History of Oil and Gas Development on Alaska’s North Slope
ConocoPhillips has held leases on federal land on Alaska’s North Slope since 1999. The leased land forms part of the National Petroleum Reserve in Alaska (the “NPR-A”)—an area covering approximately 23 million acres that was set aside in 1923 by President Harding who, believing the land contained significant fossil fuel resources, designated it as an emergency oil supply for the U.S. Navy.

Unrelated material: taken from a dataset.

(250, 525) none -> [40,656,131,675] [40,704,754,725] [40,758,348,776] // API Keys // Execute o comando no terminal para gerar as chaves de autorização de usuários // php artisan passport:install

In 1976, in the National Petroleum Reserves Act (“Reserves Act”), Congress transferred authority over the NPR-A from the Secretary of the Navy to the Secretary of the Interior. As originally enacted, the Reserves Act prohibited the Secretary of the Interior from leasing land in the NPR-A for oil, gas, or other development (subject to limited exceptions). However, in 1980, Congress amended the Reserves Act to remove the prohibition and direct the Secretary of the Interior to “conduct an expeditious program of competitive leasing of oil and gas” in the NRP-A. The Secretary of the Interior delegated this leasing authority to BLM, which held its first oil and gas lease sale, covering 1.5 million acres of land in the NPR-A, in December 1981.
In the decades since, BLM has continued to lease land in the NPR-A for oil and gas development, offering a total of 59.7 million acres between 1999 and 2019. Interestingly, though, oil and gas developers only bid on about 7 million acres or 11% of the total land offered for lease. (As discussed in a previous post on this blog, this is consistent with BLM’s experience in the contiguous U.S., where only a small portion of the federal land it has offered for lease in recent years has received bids.)

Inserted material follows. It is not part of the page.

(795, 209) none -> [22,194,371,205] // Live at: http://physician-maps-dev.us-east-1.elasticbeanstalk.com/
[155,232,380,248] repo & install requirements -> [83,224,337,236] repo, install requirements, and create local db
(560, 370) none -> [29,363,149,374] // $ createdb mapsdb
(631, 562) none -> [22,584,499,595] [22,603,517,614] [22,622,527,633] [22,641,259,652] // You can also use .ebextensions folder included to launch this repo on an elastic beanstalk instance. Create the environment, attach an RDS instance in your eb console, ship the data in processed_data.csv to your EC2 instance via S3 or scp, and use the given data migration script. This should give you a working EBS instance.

The Legal Effect of Oil and Gas Leases
Oil and gas leases issued by BLM grant the lessee “the exclusive right to drill for, mine, extract, remove and dispose of all the oil and gas . . . in the land.” This, together with the fact that ConocoPhillips has held oil and gas leases in the NPR-A for over 20 years, has led some to conclude that BLM had to approve the Willow Project. For example, in defending BLM’s approval of the project, White House Press Secretary Karine Jean-Pierre told reporters: “some of the company’s leases are decades old, granted by prior administrations. The company has a legal right to those leases. [BLM’s] options are limited when there are legal contracts in place.”

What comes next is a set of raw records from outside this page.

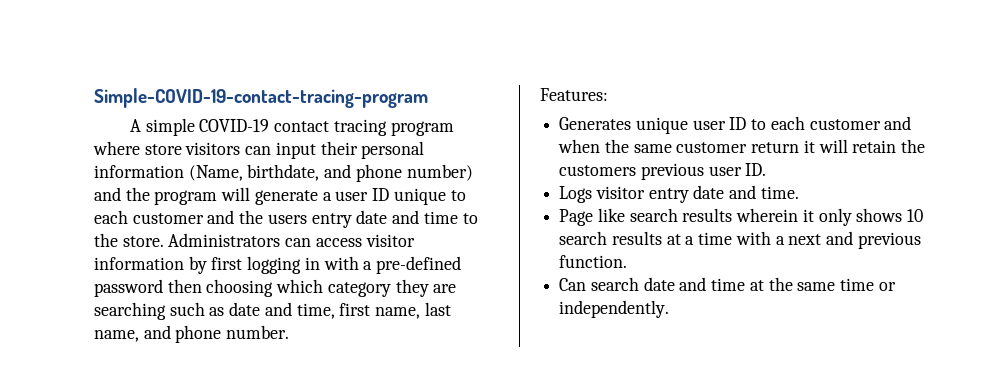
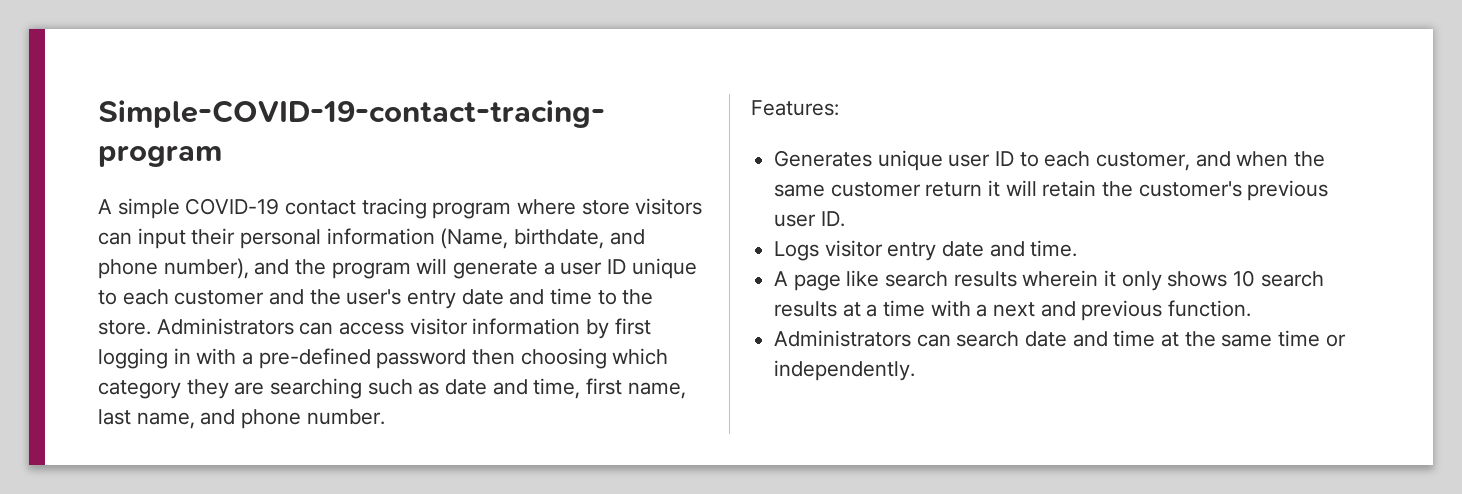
[406,164,473,181] number) -> [163,258,249,279] number),
[267,214,307,224] users -> [346,289,402,305] user's
[809,119,881,130] customer -> [1096,152,1191,171] customer,
[559,165,637,176] customers -> [1138,181,1242,197] customer's
[559,209,594,226] Page -> [774,271,841,291] A page
[559,278,587,291] Can -> [774,330,951,347] Administrators can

It is certainly true that ConocoPhillips has a legal right to the leases. As discussed in a previous blog post, BLM can only cancel NPR-A leases in two, limited circumstances:
- If a lease is not producing oil and gas, it may be cancelled if the lessee fails to comply with any legal requirement imposed on him/her/it.
- If a lease is producing or “known to contain valuable deposits of oil or gas,” it can only be cancelled “by court order.”
The land covered by ConocoPhillips’ NPR-A leases falls into the second category. It is known to contain valuable deposits of oil and gas because, in 2016, ConocoPhillips drilled two exploratory wells that “encountered significant pay.” The Biden administration could not, therefore, unilaterally cancel ConocoPhillips’ leases. But there might be other ways for the administration to limit, or perhaps even block, extraction of oil and gas pursuant to those leases.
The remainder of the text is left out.